Truly – I have zero writing routine. With the speed of life these days, I write in a truly extemporaneous fashion. I will be struck by a dream that I had, or my baby boy splashing in his bath, or by the light in the trees. I am inspired by everything and nothing at all.
When I do actually sit down to write, sometimes it’s scribbled on the back of a to-do list, and sometimes it’s in the well-organized folders of work I’ve created in the cloud.
What do most poorly written poems have in common?
The worst poems I’ve read are poems about poetry. I think Billy Collins is the exception.
What do most well-written poems have in common?
The most well-written poems resonate. If a poet can capture a feeling, or a sense of beauty, or a truism that connects the poet to the poem to the reader, then that’s a well-written piece. We’re all trying to capture something in the lines. When that sentiment resonates with a reader, we all become more closely connected.
Is it important to understand the meaning of the poem or for the reader to be able to “solve” it?
I don’t think so. Sometimes it’s important to just let art wash over you. I used to have my British Lit students lie down and close their eyes while I read them “Lines Composed a Few Miles above Tintern Abbey” by William Wordsworth, just so they could get a sense for the lyricism and beauty of the language.
What book are you reading right now?
I’m currently reading Apples Never Fall by Liane Moriarty, and I just finished Godspeed by Nickolas Butler – both of them page-turners.

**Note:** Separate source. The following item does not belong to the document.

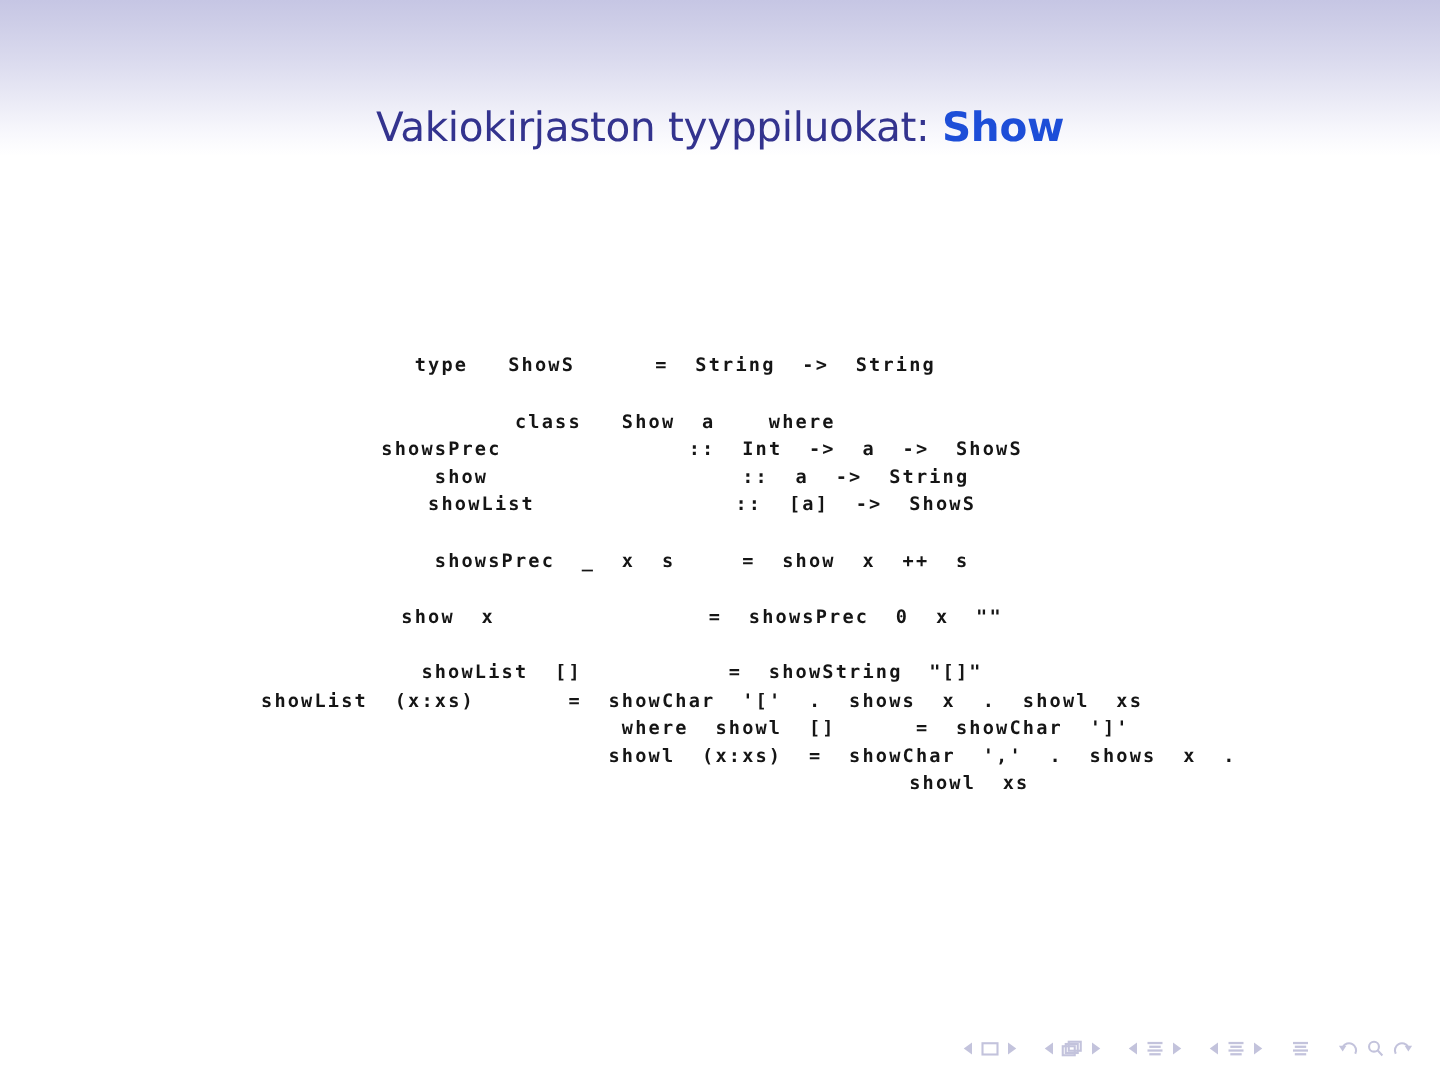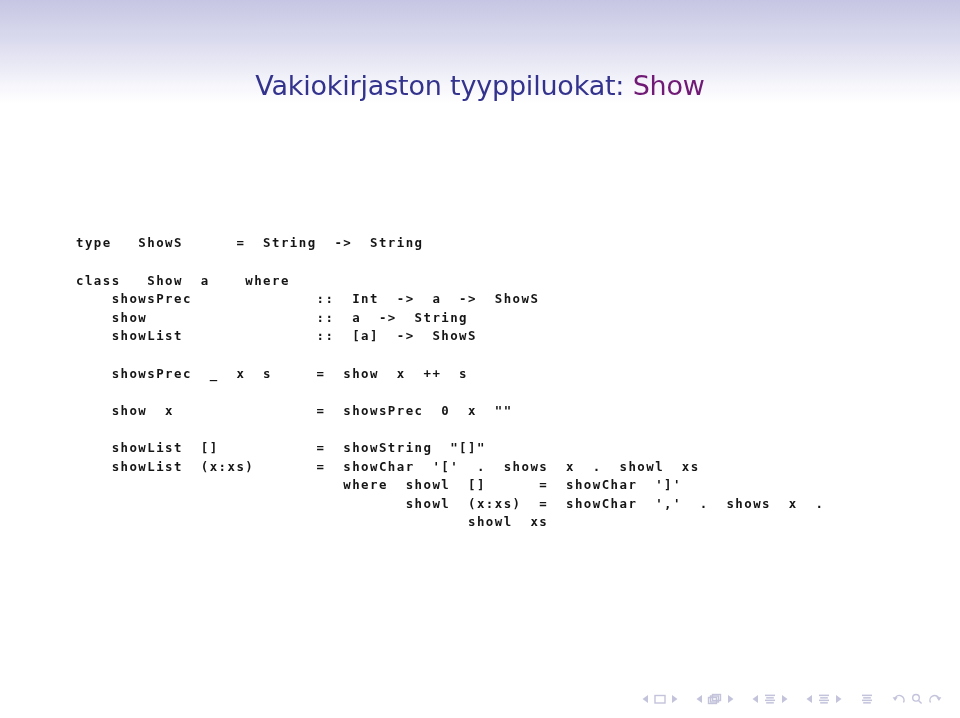"Show" #slide-title .title-strong { color: #701a75 -> #1d4ed8; font-weight: 400 -> 700 }
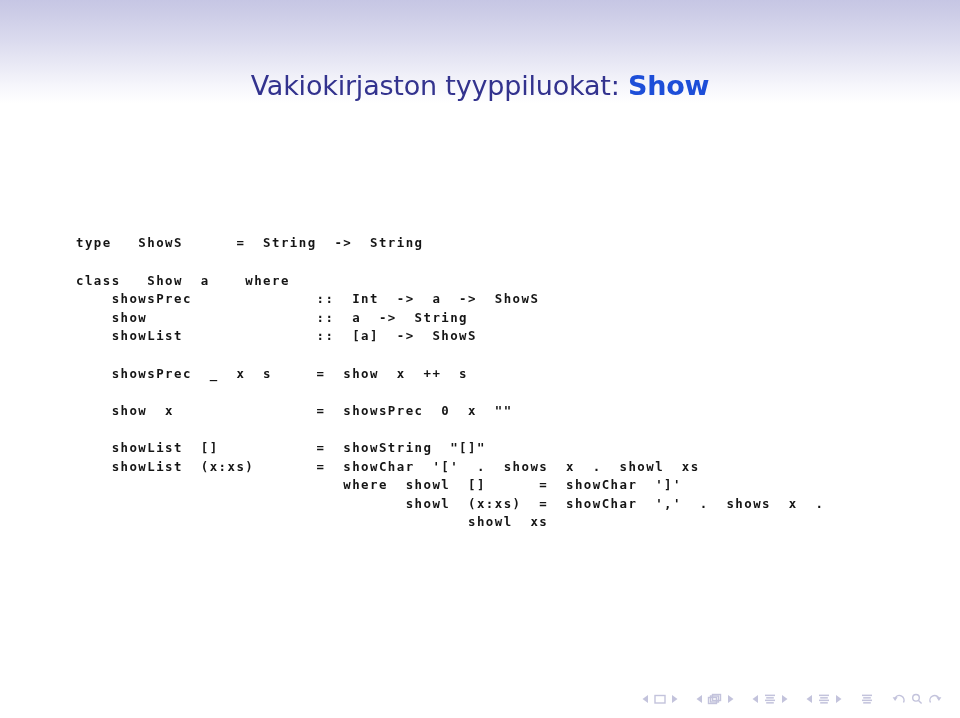"type ShowS = String ->" #code-block { text-align: none -> center }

Planting Strawberries This foggy morning you packed up our baby boy stretched him into his seat as he arched his spine in sweet defiance. And you drove through the lake-cotton to our woods. The maples and paper birch, the slanting early sun, the shadowy autumn light. Here is Home. Here we picked our way over cool, mossy logs and threaded our fingers together and said Maybe. Now, you carry our boy against you, his tiny legs swimming in air. Now, you walk slowly through the woods careful to watch your feet and consider the way the sun shines. You said By the time we have it built, they’ll have spread like the wild plants they are and the kids will have a berry patch. The strawberries and path rush were gifts a flat of homeless plants left behind once the wine had all been drunk and everyone returned home to their warm beds. Now, you kneel in our woods. His cornsilk hair soft against your beard your shovel in the dank earth giving the plants a home. That mind and those hands I love so dearly planting us all in our quiet forest.
There’s Been An Accident We are fools, us all in love and in life. Our houses are built of walls of air, bricks of clouds. Our hopes together, on a tightrope with no net. My hand to clasp, yes but know it offers no real earthly solace in this thrashing silence. I may be gone presently. Here, there be no guarantees – no insurance that keeps our knocking pale bones from slipping or tumbling into the abyss. This morning she will wake into a glazing terror, the tiny life stirring inside her the warm, cotton breath sighing and rolling in the next room. The bed, just as dark just as frightening in the October grey. A whole-body, shaking tragedy, love is. The joyful union of soul-crushing despair – of having and holding down into the unknown black. She is there now waving her hands into the empty space where he stood, a mere moment ago. Walk out to the brink with me I say. Tonight, let’s wrap our toes about the craggy lip and gape into the hollow darkness.
Object Permanence She stashes every artifact, like it may get taken back. The parade tosser – the friend of the family – the teacher’s aide, treasures all. Gaudy necklaces and notes folded into indiscernible squares, tucked away in pockets the laundry always producing the carnage of nostalgia. She gathers her treasures to her – each stuffed animal named – they won’t be alone. Or forgotten. To him – no object is sacred. Letters from camp – stacked unopened my grandfather’s war-time compass stuffed in the desk drawer with Culver’s tokens thoughtful gifts mingling with the dust bunnies beneath the book shelf. His ignorance of value has no mean spirit – only nods at the impermanence of his world. They are both my apples – sweet and tart branching and falling through youth.